§ **Instructions to follow**
Output begins at the line with "gasket mating surfaces." and ends at the last line of the records below. Copy each line in that span exactly, and leave out pictures.

§ **Stored items from a collection**
>>>>

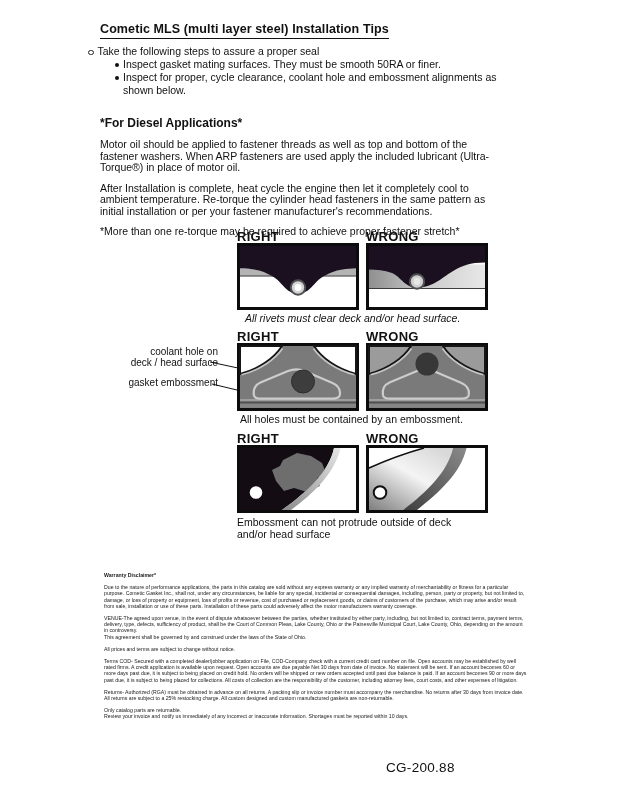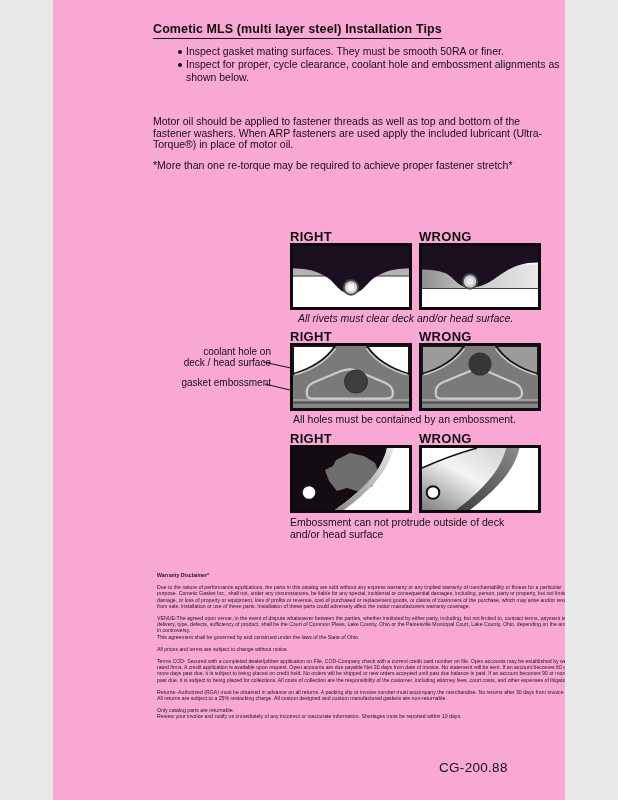"Cometic MLS (multi layer steel)" .page { background: #f9a8d4 -> #ffffff; width: 512px -> 618px }
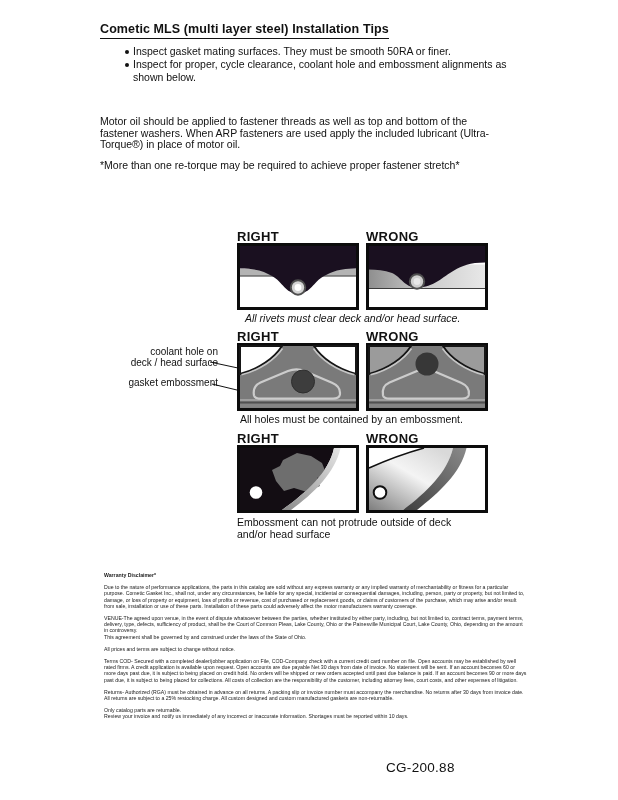"Take the following steps to" div.b-item { html: none -> <div> <span></span> <span>Take the following steps to assure a proper seal</span> </div> }
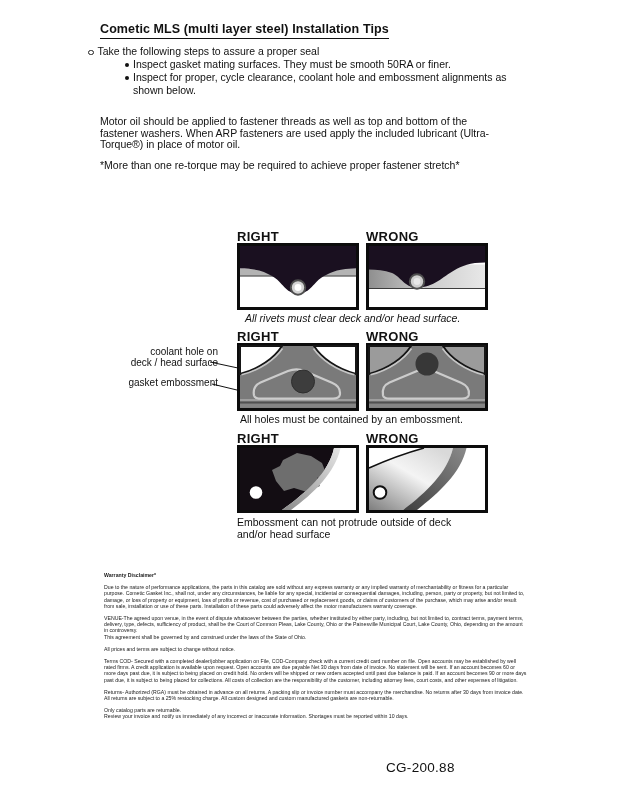"Inspect gasket mating surfaces. They" .b-item.lvl2 { margin-left: 37px -> 27px }
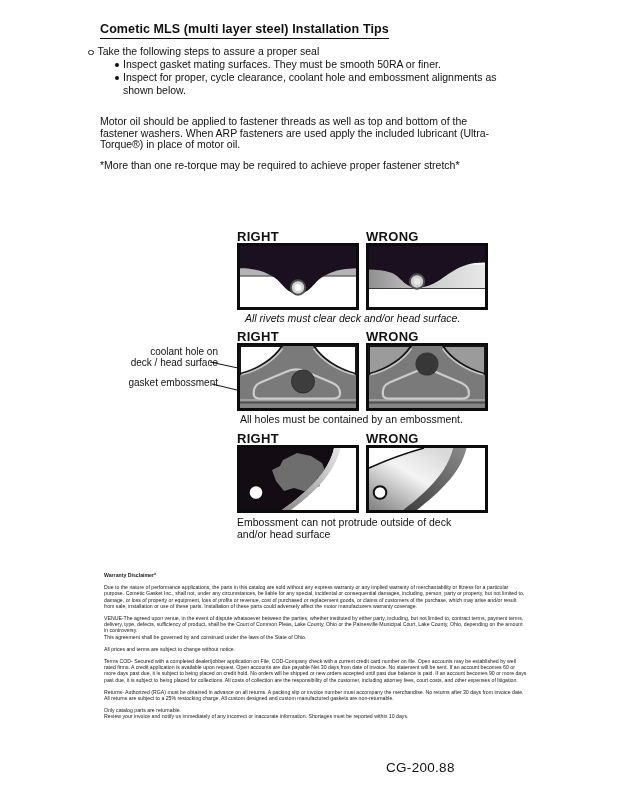"*For Diesel Applications*" h2 { html: none -> <h2>*For Diesel Applications*</h2> }
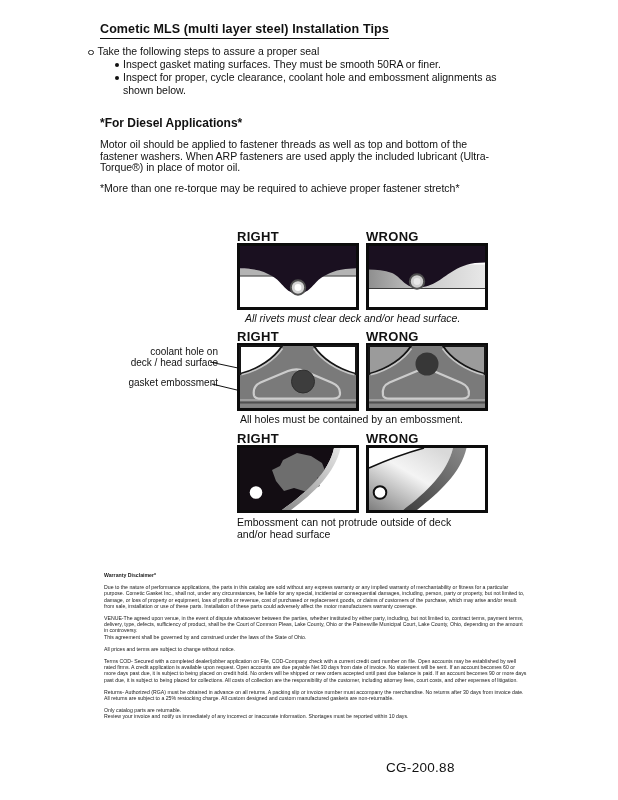"After Installation is complete, heat" p { html: none -> <p>After Installation is complete, heat cycle the engine then let it completely cool to ambient temperature. Re-torque the cylinder head fasteners in the same pattern as initial installation or per your fastener manufacturer's recommendations.</p> }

<<<<

§ **Task output**
"Inspect gasket mating surfaces. They" .b-item.lvl2 { margin-left: 37px -> 27px }
"*For Diesel Applications*" h2 { html: none -> <h2>*For Diesel Applications*</h2> }
"After Installation is complete, heat" p { html: none -> <p>After Installation is complete, heat cycle the engine then let it completely cool to ambient temperature. Re-torque the cylinder head fasteners in the same pattern as initial installation or per your fastener manufacturer's recommendations.</p> }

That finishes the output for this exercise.